MARCH 15 – As wedding and graduation season approaches, officials with the Health Department of Northwest Michigan are advising caterers and catering businesses that they must obtain their own food license, rather than simply operating in a food preparation kitchen that is licensed by another entity. Because food licenses are location-specific, some catering operations may be in violation of the law by preparing food at a remote location without the proper license. The public is also being warned about food that is prepared under these illegal circumstances, and catering customers are advised to verify caterers' licensing status.

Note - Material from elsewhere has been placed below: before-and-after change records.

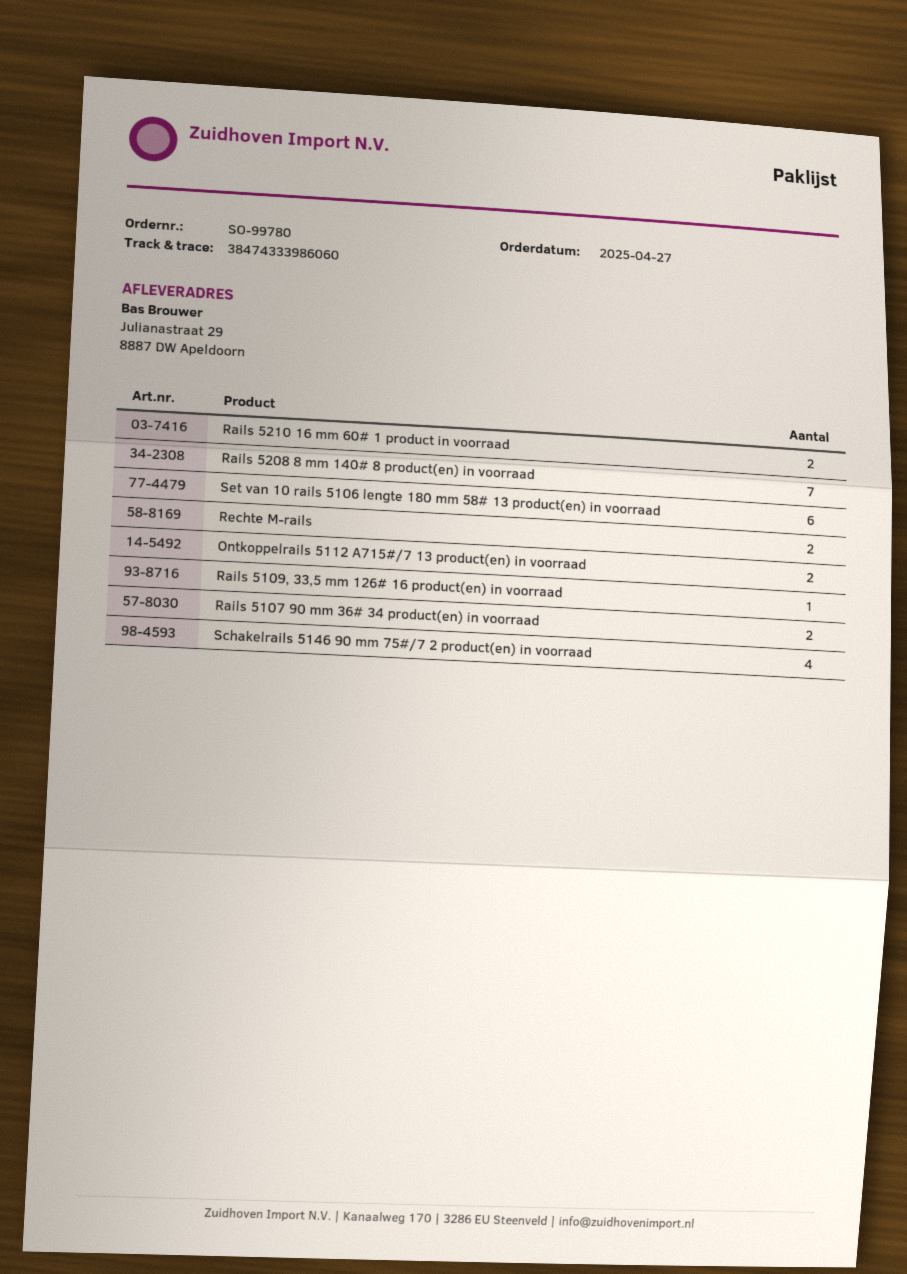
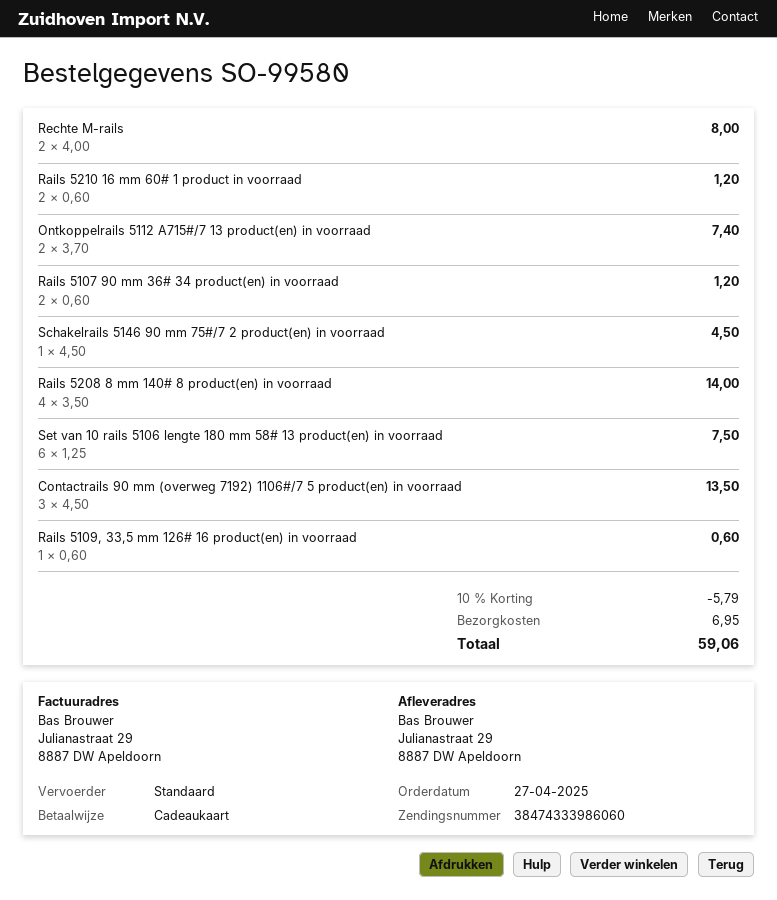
order number: SO-99780 -> SO-99580
Rails 5208 8 mm 140# 8 product(en) in voorraad: 7 -> 4
Schakelrails 5146 90 mm 75#/7 2 product(en) in voorraad: 4 -> 1
Contactrails 90 mm (overweg 7192) 1106#/7 5 product(en) in voorraad: none -> 3

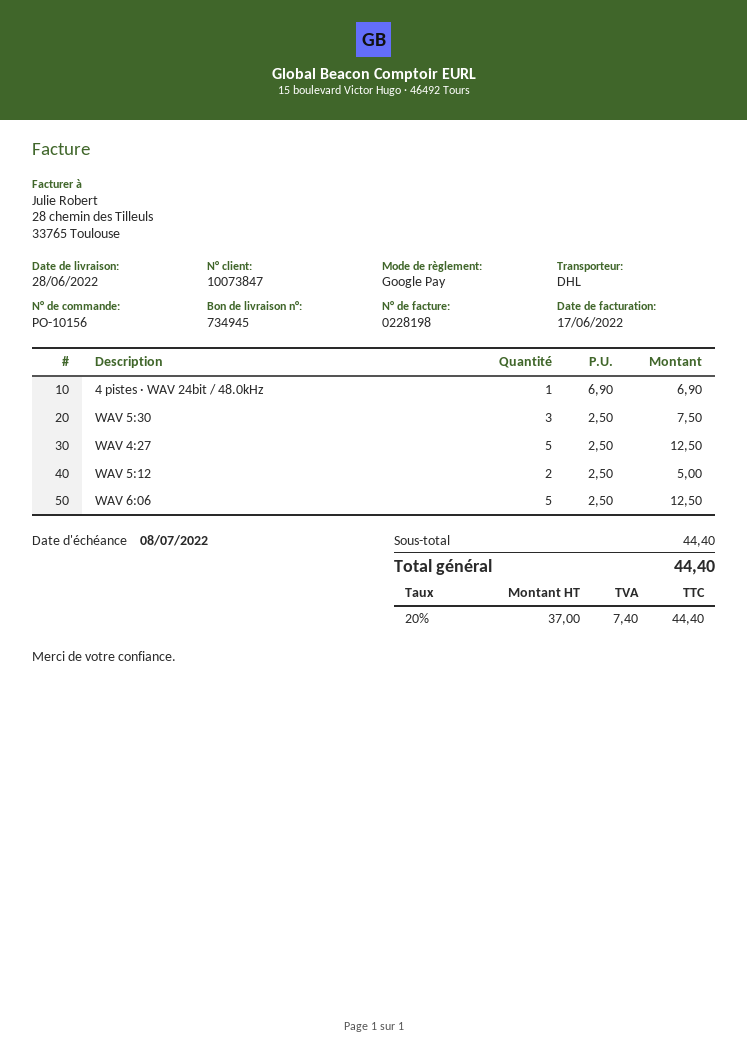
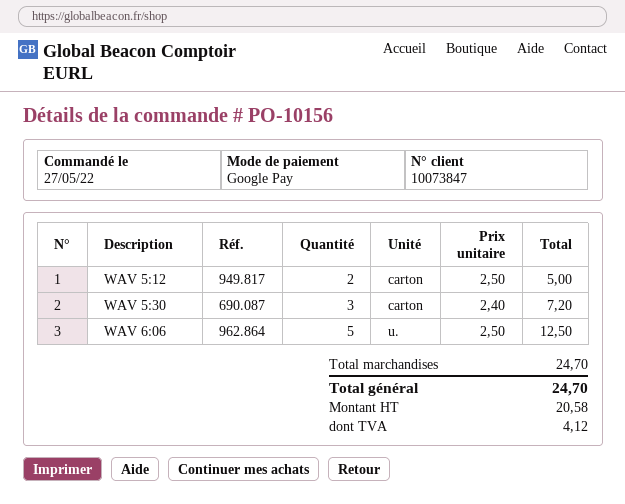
4 pistes · WAV 24bit / 48.0kHz: 1 x 6.90 = 6.90 -> none
WAV 5:30: 3 x 2.50 = 7.50 -> 3 x 2.40 = 7.20
WAV 4:27: 5 x 2.50 = 12.50 -> none
subtotal: 44.40 -> 24.70
net: 37.00 -> 20.58
tax: 7.40 -> 4.12
total: 44.40 -> 24.70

“Proper inspection and licensing are necessary to protect public health,” said Mike Jones, Environmental Health District Supervisor for the Health Department. “Caterers committed to providing safe food simply take the necessary precautions and get licensed.” Jones added that caterers must obtain a separate license to operate a special transitory food unit or mobile food unit if they need to prepare food away from their main facility. Otherwise, all food must be prepared at the licensed kitchen and taken to the serving location in “ready-to-serve” form.

Michigan Food Law requires that each separately-managed business must have its own food license. This may mean that more than one licensed food or catering business operates from a shared kitchen. Further, the law says food preparation – cutting, slicing, mixing, washing, peeling, chopping, cooking, heating, re-heating, thawing, assembly or portioning of food items – is not allowed anywhere other than the licensed location.

In addition to keeping foods safe for the public, Jones said these laws protect individuals and facilities from being liable if something does go wrong. “If a licensed kitchen facility lets an unlicensed caterer prepare food there, then that facility is incurring substantial risk,” he cautioned.

Catering businesses in Antrim, Charlevoix, Emmet and Otsego Counties should contact the Health Department at (800) 432-4121 to obtain the correct license applications, and submit them no later than May 31. After that date, any catering business found to be operating without the proper license(s) will be subject to legal action, including orders to cease operations and removal of illegally-prepared foods.

The Health Department of Northwest Michigan is mandated by the Michigan Public Health Code to promote wellness, prevent disease, provide quality healthcare, address health problems of vulnerable populations, and protect the environment for the residents and visitors of Antrim, Charlevoix, Emmet, and Otsego Counties.